[Source data — start]
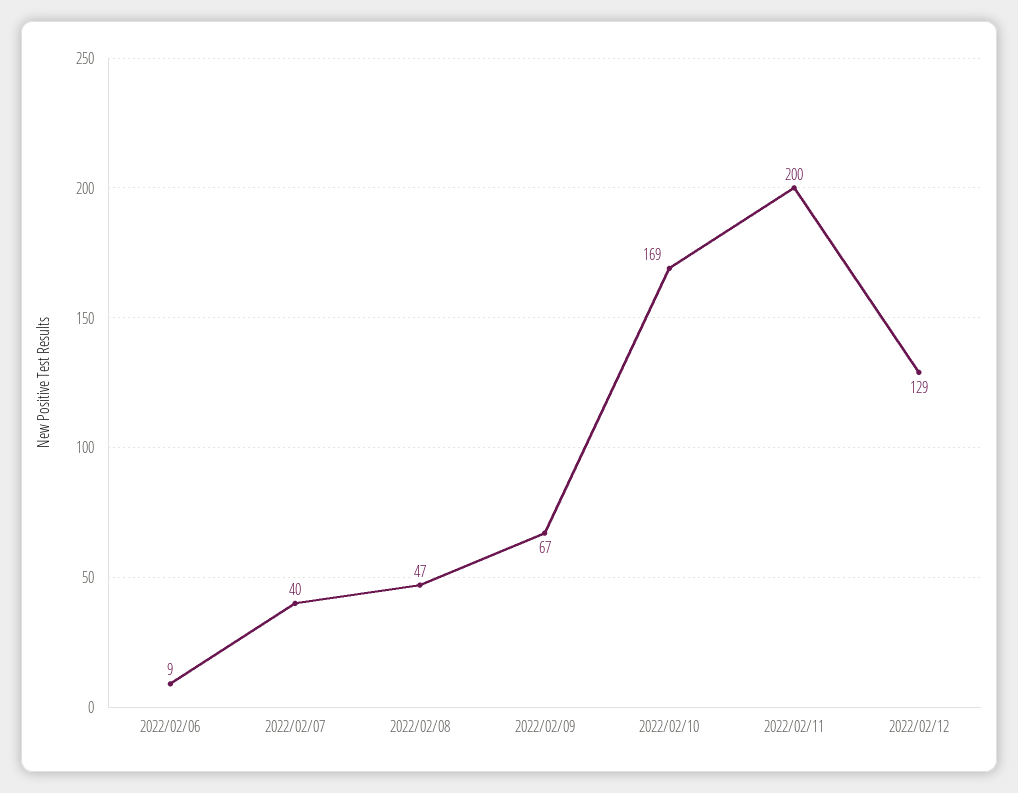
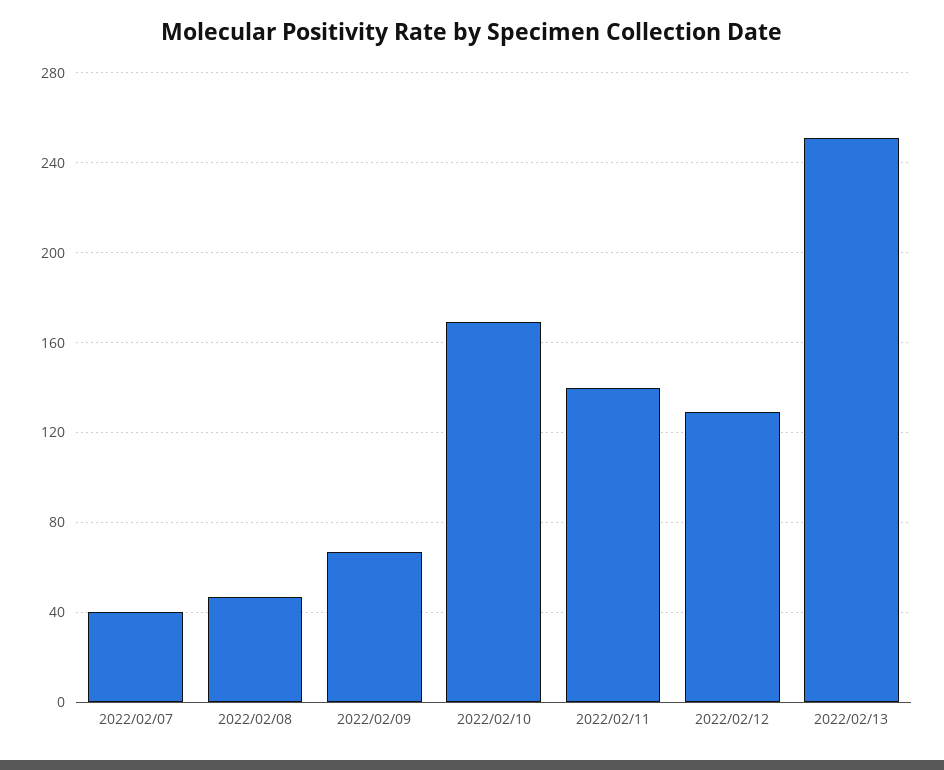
2022/02/06: 9 -> none
2022/02/11: 200 -> 140
2022/02/13: none -> 250

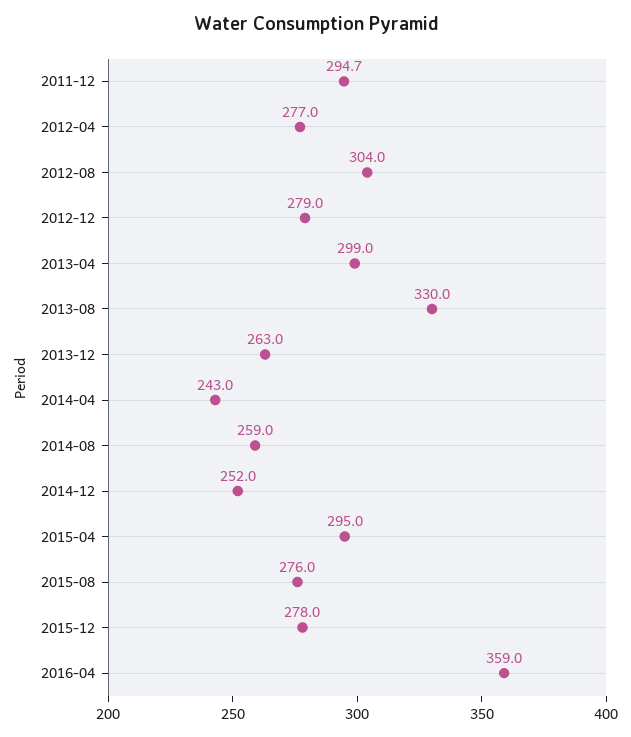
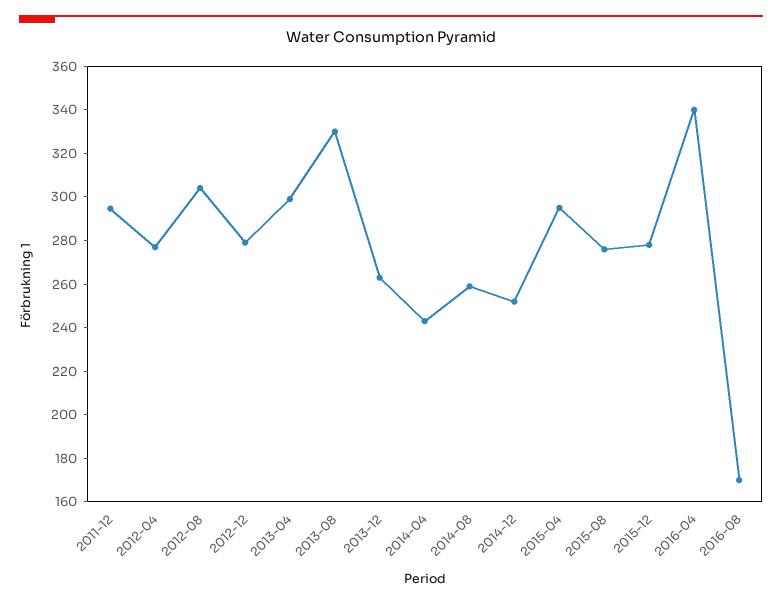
2016-04: 359 -> 340
2016-08: none -> 170

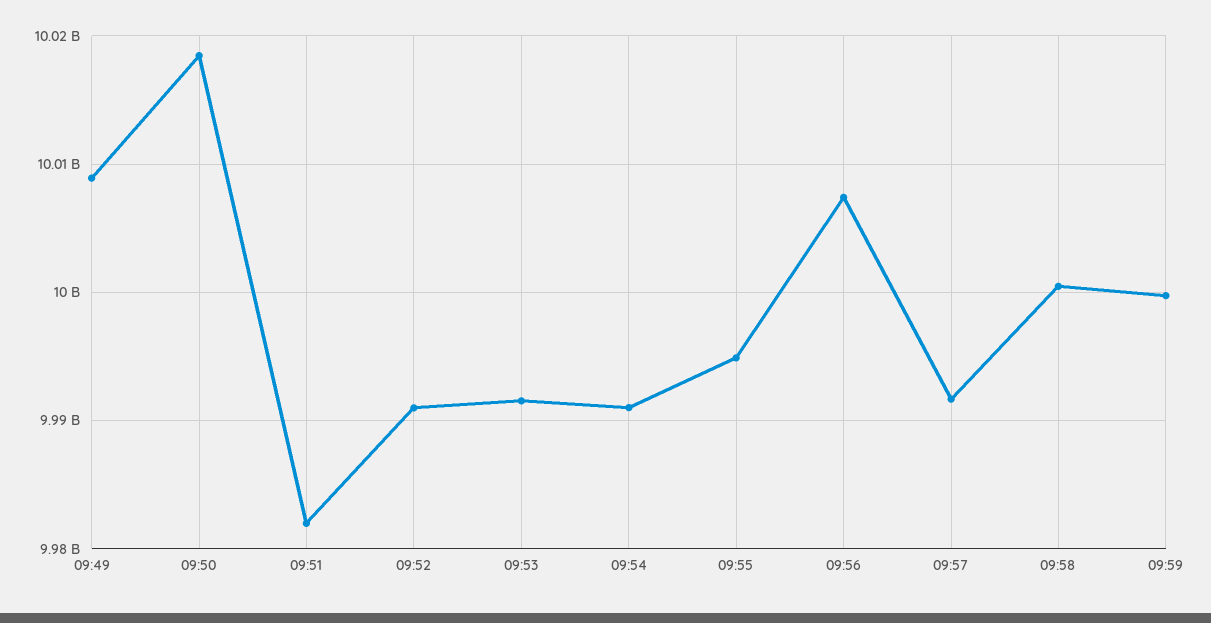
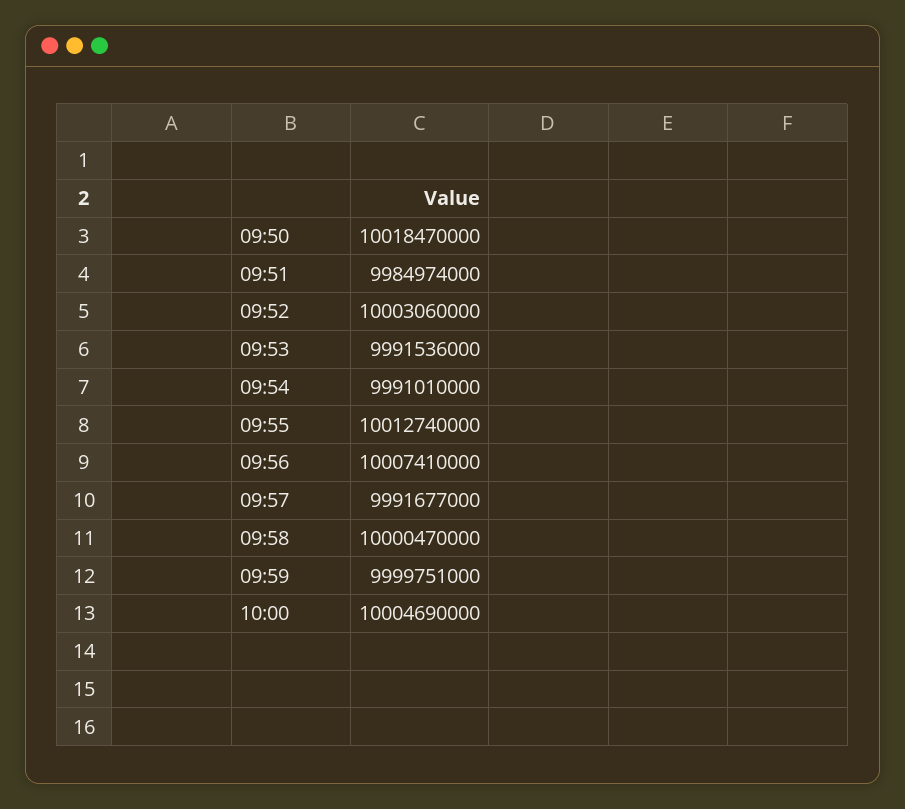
09:49: 10009000000 -> none
09:51: 9982000000 -> 9984974000
09:52: 9991000000 -> 10003060000
09:55: 9995000000 -> 10012740000
10:00: none -> 10004690000

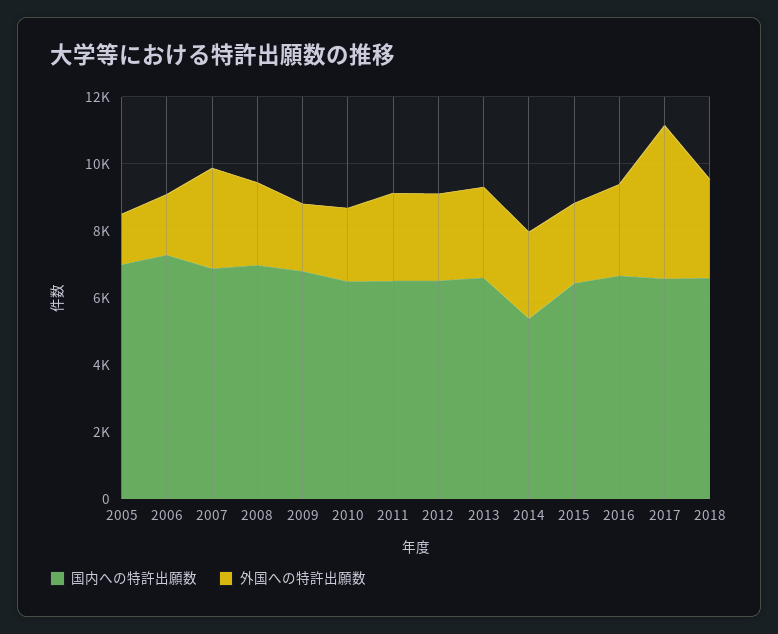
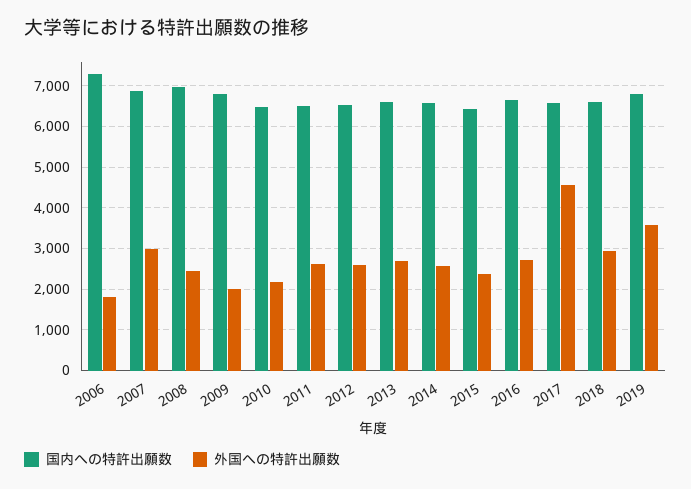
国内への特許出願数, 2005: 7000 -> none
外国への特許出願数, 2005: 1500 -> none
国内への特許出願数, 2014: 5500 -> 6600
国内への特許出願数, 2019: none -> 6800
外国への特許出願数, 2019: none -> 3600

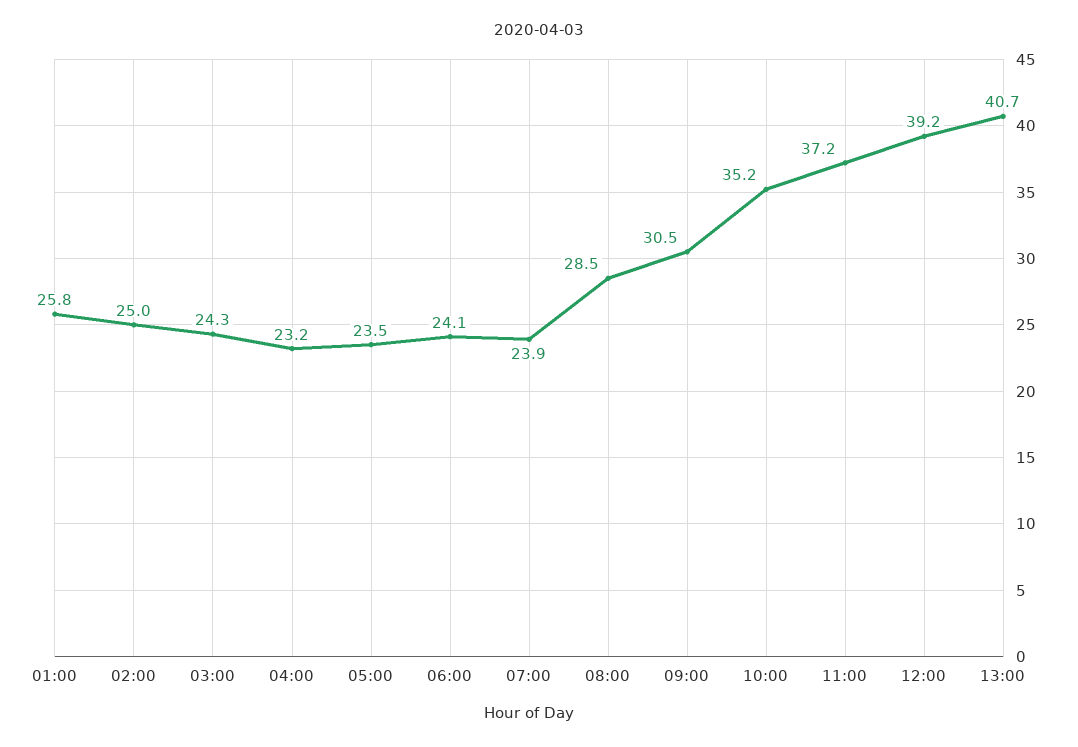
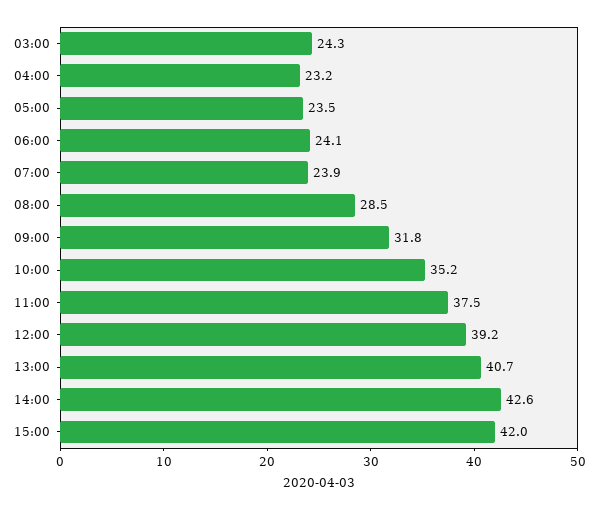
01:00: 25.8 -> none
02:00: 25 -> none
09:00: 30.5 -> 31.8
11:00: 37.2 -> 37.5
14:00: none -> 42.6
15:00: none -> 42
[Source data — finish]
For each line in the data that contains the string "外国への特許出願数", give a copy of that line.

- Exercise result:
外国への特許出願数, 2005: 1500 -> none
外国への特許出願数, 2019: none -> 3600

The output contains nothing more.